═══ Data provided ═══

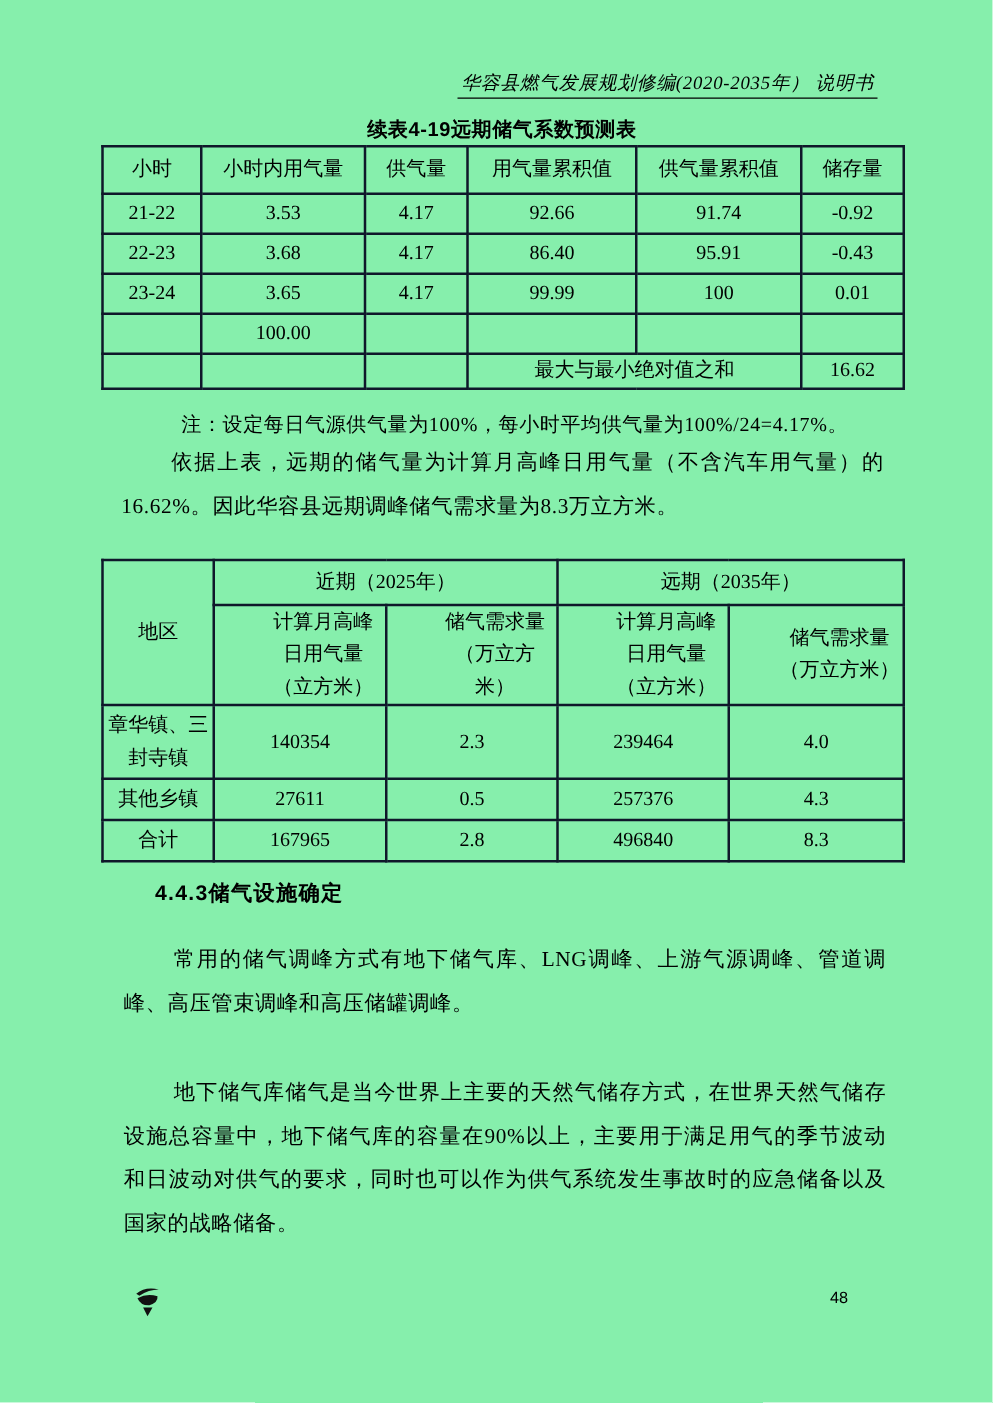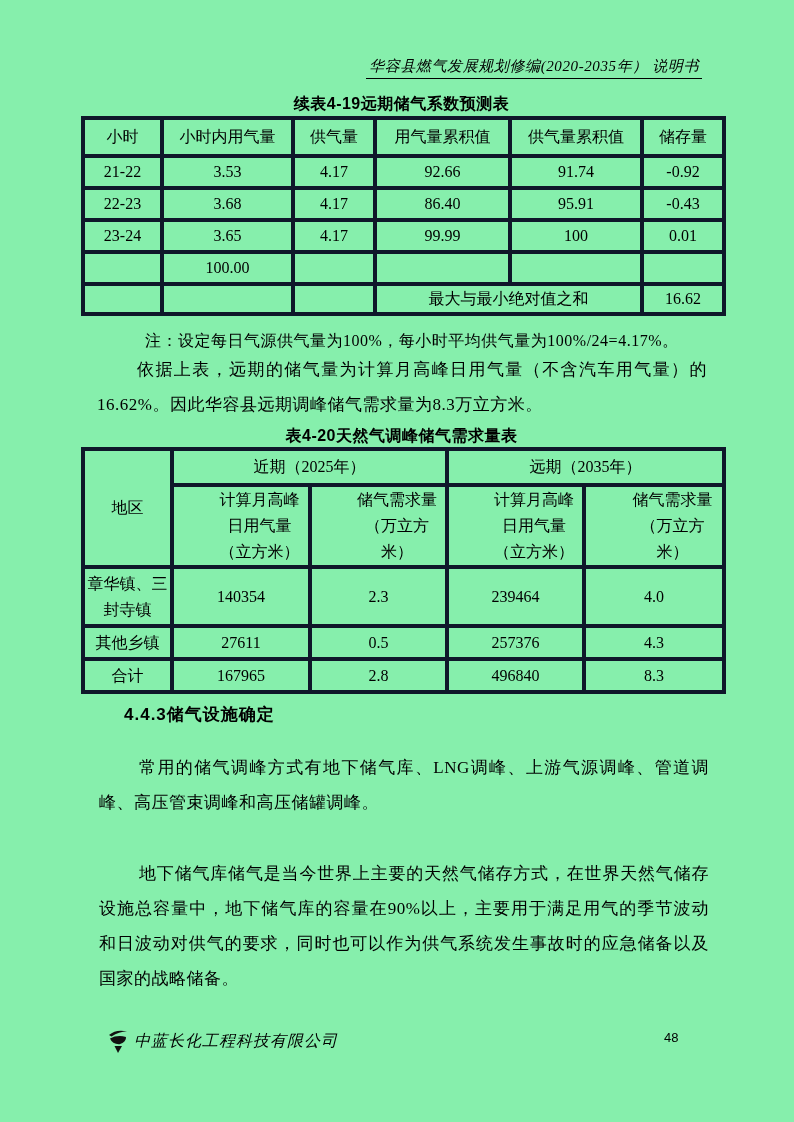--- a/index.html
+++ b/index.html
@@ -27,21 +27,21 @@
   .t2-caption { top:426px; }
   
   table {
     position:absolute; left:81px; width:641px;
     border-collapse:collapse; table-layout:fixed;
     border:2px solid #000;
   }
   .t1 { top:116px; }
   .t2 { top:447px; }
   th, td {
-    border:4px solid #0f172a; text-align:center; vertical-align:middle;
+    border:2px solid #0f172a; text-align:center; vertical-align:middle;
     font-weight:normal; font-size:16px; line-height:26px; padding:0 2px;
     font-family:"Liberation Serif","DejaVu Serif",serif;
   }
   tr.r38 > * { height:38px; }
   tr.r32 > * { height:32px; }
   tr.r27 > * { height:27px; }
   tr.r36 > * { height:36px; }
   tr.r55 > * { height:55px;padding-left:39px; }
   tr.r59 > * { height:59px; }
   tr.r33 > * { height:33px; }
@@ -139,21 +139,20 @@
         <td></td>
         <td colspan="2">最大与最小绝对值之和</td>
         <td>16.62</td>
       </tr>
     </tbody>
   </table>
 
   <div class="para t1-note">注：设定每日气源供气量为100%，每小时平均供气量为100%/24=4.17%。</div>
   <div class="para para-basis">依据上表，远期的储气量为计算月高峰日用气量（不含汽车用气量）的16.62%。因此华容县远期调峰储气需求量为8.3万立方米。</div>
 
-  <div class="caption t2-caption">表4-20天然气调峰储气需求量表</div>
   <table class="t2">
     <colgroup>
       <col style="width:89px">
         <col style="width:138px">
         <col style="width:137px">
       <col style="width:137px">
         <col style="width:140px">
     </colgroup>
     <tbody>
       <tr class="r36">
@@ -195,16 +194,15 @@
   <div class="para para-common">常用的储气调峰方式有地下储气库、LNG调峰、上游气源调峰、管道调峰、高压管束调峰和高压储罐调峰。</div>
   <div class="para para-underground">地下储气库储气是当今世界上主要的天然气储存方式，在世界天然气储存设施总容量中，地下储气库的容量在90%以上，主要用于满足用气的季节波动和日波动对供气的要求，同时也可以作为供气系统发生事故时的应急储备以及国家的战略储备。</div>
 
   <span class="footer-logo">
     <svg width="22" height="25" viewBox="0 0 22 25">
       <path d="M2 6 Q9 0 20 2.5 Q12 2.5 4.5 7.5 Z" fill="#111"></path>
       <path d="M3 9.5 Q10.5 5.5 19 8 Q19.5 13 12.5 15.2 Q5.5 15.5 3 9.5 Z" fill="#111"></path>
       <path d="M7.5 17 L15 17 L11 24 Z" fill="#111"></path>
     </svg>
   </span>
-  <span class="footer-company">中蓝长化工程科技有限公司</span>
   <span class="page-num">48</span>
 
 </div>
 
 </body></html>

═══

■ **Work instruction**: An exact, picture-free copy of the entries is required.

■ **Answer to this problem**:
--- a/index.html
+++ b/index.html
@@ -27,21 +27,21 @@
   .t2-caption { top:426px; }
   
   table {
     position:absolute; left:81px; width:641px;
     border-collapse:collapse; table-layout:fixed;
     border:2px solid #000;
   }
   .t1 { top:116px; }
   .t2 { top:447px; }
   th, td {
-    border:4px solid #0f172a; text-align:center; vertical-align:middle;
+    border:2px solid #0f172a; text-align:center; vertical-align:middle;
     font-weight:normal; font-size:16px; line-height:26px; padding:0 2px;
     font-family:"Liberation Serif","DejaVu Serif",serif;
   }
   tr.r38 > * { height:38px; }
   tr.r32 > * { height:32px; }
   tr.r27 > * { height:27px; }
   tr.r36 > * { height:36px; }
   tr.r55 > * { height:55px;padding-left:39px; }
   tr.r59 > * { height:59px; }
   tr.r33 > * { height:33px; }
@@ -139,21 +139,20 @@
         <td></td>
         <td colspan="2">最大与最小绝对值之和</td>
         <td>16.62</td>
       </tr>
     </tbody>
   </table>
 
   <div class="para t1-note">注：设定每日气源供气量为100%，每小时平均供气量为100%/24=4.17%。</div>
   <div class="para para-basis">依据上表，远期的储气量为计算月高峰日用气量（不含汽车用气量）的16.62%。因此华容县远期调峰储气需求量为8.3万立方米。</div>
 
-  <div class="caption t2-caption">表4-20天然气调峰储气需求量表</div>
   <table class="t2">
     <colgroup>
       <col style="width:89px">
         <col style="width:138px">
         <col style="width:137px">
       <col style="width:137px">
         <col style="width:140px">
     </colgroup>
     <tbody>
       <tr class="r36">
@@ -195,16 +194,15 @@
   <div class="para para-common">常用的储气调峰方式有地下储气库、LNG调峰、上游气源调峰、管道调峰、高压管束调峰和高压储罐调峰。</div>
   <div class="para para-underground">地下储气库储气是当今世界上主要的天然气储存方式，在世界天然气储存设施总容量中，地下储气库的容量在90%以上，主要用于满足用气的季节波动和日波动对供气的要求，同时也可以作为供气系统发生事故时的应急储备以及国家的战略储备。</div>
 
   <span class="footer-logo">
     <svg width="22" height="25" viewBox="0 0 22 25">
       <path d="M2 6 Q9 0 20 2.5 Q12 2.5 4.5 7.5 Z" fill="#111"></path>
       <path d="M3 9.5 Q10.5 5.5 19 8 Q19.5 13 12.5 15.2 Q5.5 15.5 3 9.5 Z" fill="#111"></path>
       <path d="M7.5 17 L15 17 L11 24 Z" fill="#111"></path>
     </svg>
   </span>
-  <span class="footer-company">中蓝长化工程科技有限公司</span>
   <span class="page-num">48</span>
 
 </div>
 
 </body></html>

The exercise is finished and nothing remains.